* [DESCRIPTION OF THE TASK]
Starting at the line that contains "Tg, 17:00: 28 -> 22", quote each line exactly through the last line of the entries, both included.

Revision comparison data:
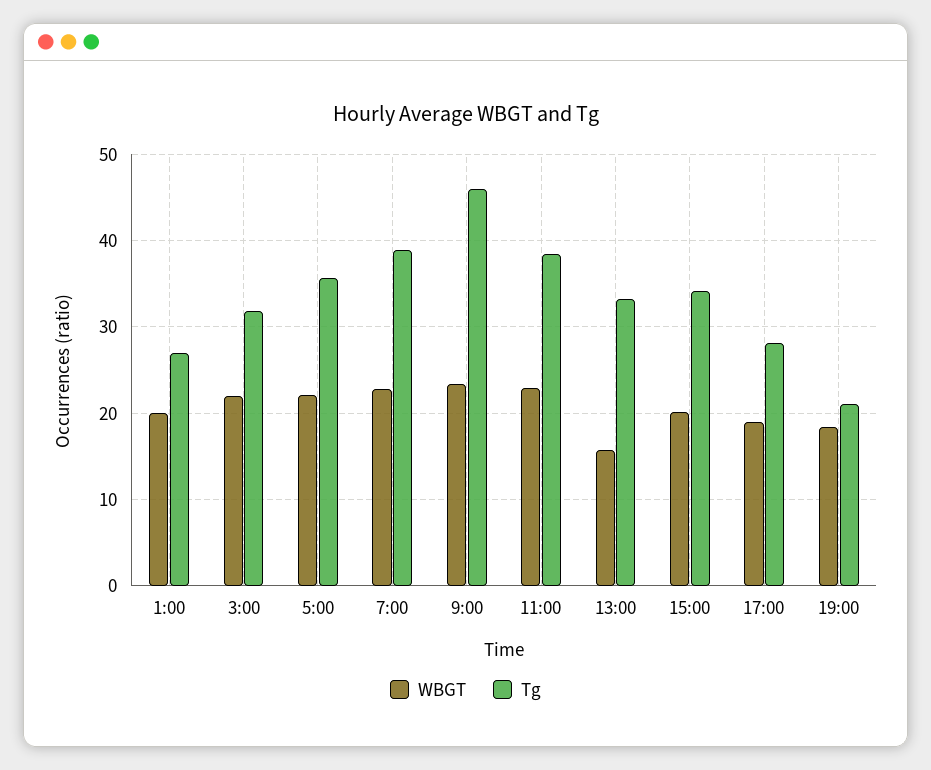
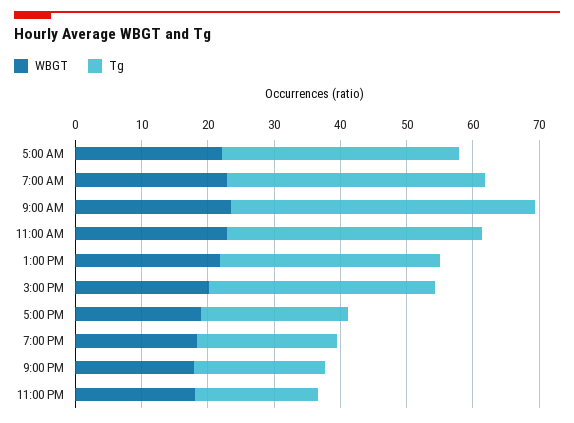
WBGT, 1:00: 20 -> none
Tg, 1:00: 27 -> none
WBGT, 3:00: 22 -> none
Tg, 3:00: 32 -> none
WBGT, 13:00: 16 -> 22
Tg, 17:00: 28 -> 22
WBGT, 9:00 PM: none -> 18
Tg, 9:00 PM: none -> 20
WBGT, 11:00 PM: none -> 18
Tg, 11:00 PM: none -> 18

* [TASK SOLUTION]
Tg, 17:00: 28 -> 22
WBGT, 9:00 PM: none -> 18
Tg, 9:00 PM: none -> 20
WBGT, 11:00 PM: none -> 18
Tg, 11:00 PM: none -> 18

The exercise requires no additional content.